A passive, receptive viewer ready for the messages beamed by television.

If Four Arguments for the Elimination of Television has any basis in “authority,” it lies in the fifteen years I worked as a public relations and advertising executive. During that time, I learned that it is possible to speak through media directly into people’s heads and then, like some otherworldly magician, leave images inside that can cause people to do what they might otherwise never have thought to do.
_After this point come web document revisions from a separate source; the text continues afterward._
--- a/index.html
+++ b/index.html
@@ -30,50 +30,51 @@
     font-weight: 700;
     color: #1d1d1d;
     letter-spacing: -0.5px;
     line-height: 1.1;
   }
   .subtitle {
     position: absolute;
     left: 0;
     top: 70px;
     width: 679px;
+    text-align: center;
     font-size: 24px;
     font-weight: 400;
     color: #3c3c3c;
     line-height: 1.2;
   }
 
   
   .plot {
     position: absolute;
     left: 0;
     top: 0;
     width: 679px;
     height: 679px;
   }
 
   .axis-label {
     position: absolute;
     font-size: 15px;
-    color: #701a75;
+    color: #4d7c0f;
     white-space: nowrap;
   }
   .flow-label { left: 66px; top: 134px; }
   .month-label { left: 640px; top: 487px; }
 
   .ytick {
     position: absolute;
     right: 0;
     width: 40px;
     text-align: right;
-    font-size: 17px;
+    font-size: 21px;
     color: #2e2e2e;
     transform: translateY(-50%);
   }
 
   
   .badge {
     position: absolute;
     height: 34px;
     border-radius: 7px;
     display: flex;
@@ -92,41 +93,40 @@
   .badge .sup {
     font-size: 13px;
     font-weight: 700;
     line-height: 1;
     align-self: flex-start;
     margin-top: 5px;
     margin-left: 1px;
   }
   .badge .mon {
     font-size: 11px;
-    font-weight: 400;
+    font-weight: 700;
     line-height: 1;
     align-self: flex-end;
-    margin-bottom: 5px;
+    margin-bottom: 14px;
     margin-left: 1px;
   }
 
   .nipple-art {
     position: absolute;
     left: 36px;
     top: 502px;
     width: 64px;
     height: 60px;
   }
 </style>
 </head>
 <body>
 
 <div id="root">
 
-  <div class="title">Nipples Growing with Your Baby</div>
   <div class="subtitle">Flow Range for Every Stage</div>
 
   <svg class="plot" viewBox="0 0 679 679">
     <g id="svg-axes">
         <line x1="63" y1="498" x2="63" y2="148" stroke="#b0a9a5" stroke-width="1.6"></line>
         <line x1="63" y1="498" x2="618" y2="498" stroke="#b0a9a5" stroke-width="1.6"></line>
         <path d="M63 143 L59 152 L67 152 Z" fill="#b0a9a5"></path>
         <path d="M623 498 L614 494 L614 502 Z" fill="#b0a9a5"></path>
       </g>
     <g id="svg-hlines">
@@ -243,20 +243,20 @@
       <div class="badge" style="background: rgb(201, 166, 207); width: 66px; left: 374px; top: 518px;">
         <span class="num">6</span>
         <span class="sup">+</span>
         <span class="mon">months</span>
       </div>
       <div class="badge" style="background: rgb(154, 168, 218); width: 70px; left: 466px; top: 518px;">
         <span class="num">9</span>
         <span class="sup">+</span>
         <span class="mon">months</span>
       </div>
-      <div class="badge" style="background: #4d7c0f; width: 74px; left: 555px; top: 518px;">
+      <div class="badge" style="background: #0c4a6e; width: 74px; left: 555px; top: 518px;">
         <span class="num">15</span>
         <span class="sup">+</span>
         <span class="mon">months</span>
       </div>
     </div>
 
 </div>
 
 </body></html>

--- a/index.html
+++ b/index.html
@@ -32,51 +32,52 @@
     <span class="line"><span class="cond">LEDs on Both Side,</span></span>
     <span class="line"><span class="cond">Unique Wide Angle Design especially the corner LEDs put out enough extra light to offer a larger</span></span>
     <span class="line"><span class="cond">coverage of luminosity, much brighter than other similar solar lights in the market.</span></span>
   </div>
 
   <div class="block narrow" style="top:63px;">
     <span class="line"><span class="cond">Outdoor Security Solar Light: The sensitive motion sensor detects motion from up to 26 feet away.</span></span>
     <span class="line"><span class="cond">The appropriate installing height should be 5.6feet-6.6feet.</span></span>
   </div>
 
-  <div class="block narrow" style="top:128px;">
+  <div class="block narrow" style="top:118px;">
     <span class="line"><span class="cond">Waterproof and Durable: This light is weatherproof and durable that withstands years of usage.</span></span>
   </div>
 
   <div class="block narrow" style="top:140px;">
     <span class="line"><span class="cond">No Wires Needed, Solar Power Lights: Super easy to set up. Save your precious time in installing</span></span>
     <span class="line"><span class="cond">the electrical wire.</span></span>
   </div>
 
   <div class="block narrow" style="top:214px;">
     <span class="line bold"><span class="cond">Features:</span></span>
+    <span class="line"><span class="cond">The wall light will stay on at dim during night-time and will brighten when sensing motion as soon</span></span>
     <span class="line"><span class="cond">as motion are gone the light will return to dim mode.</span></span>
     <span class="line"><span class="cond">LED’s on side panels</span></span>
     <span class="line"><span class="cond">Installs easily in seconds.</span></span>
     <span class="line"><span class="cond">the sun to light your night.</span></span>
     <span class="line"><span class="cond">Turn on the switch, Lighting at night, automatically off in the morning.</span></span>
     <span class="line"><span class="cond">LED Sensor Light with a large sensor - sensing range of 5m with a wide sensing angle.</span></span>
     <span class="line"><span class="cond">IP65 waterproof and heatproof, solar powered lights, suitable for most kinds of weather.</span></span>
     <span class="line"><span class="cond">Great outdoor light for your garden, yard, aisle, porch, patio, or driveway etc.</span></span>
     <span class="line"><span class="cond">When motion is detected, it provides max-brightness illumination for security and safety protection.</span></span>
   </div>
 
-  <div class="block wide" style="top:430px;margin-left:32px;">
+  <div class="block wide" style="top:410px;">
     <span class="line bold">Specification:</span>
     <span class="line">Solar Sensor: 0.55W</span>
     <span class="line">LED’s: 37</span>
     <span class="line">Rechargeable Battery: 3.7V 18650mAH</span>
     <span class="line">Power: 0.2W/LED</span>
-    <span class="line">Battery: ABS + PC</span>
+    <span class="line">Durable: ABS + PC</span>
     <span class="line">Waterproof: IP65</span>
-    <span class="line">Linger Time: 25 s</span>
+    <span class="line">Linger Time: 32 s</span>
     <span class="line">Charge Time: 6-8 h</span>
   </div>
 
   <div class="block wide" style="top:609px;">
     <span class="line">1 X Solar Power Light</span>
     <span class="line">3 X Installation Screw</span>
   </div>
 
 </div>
At first I was amused by this power, then dazzled by it and fascinated with the minutiae of how it worked. Later, I tried to use mass media for what seemed worthwhile purposes, only to find it resistant and limited. I came to the conclusion that like other modern technologies which now surround our lives, advertising, television, and most mass media predetermine their own ultimate use and effect. In the end, I became horrified by them, as I observed the aberrations which they inevitably create in the world.

Adman Manque

In retrospect, I can see that an absurd little revolt against my family led me into advertising work. My parents wanted me to choose a profession or to take over my father’s business. They felt that while advertising was already a lucrative field by the time I was seeking a way into it in the late 1950s, it was still very chancy for Jewish boys. They were certainly right about that. Directly out of the Wharton School of Business and then Columbia Graduate Business School, I was denied a job in a Park Avenue ad agency because “your hair is a little kinky: you might want to try Seventh Avenue.” Seventh Avenue was what I was fleeing.

My parents carried the immigrants’ fears. Security was their primary value: all else was secondary. Both of them had escaped pogroms in Eastern Europe. My father’s career had followed the path familiar to so many New York immigrants. Lower East Side. Scant schooling. Street hustling. Hard work at anything to keep life together. Early marriage. Struggling out of poverty.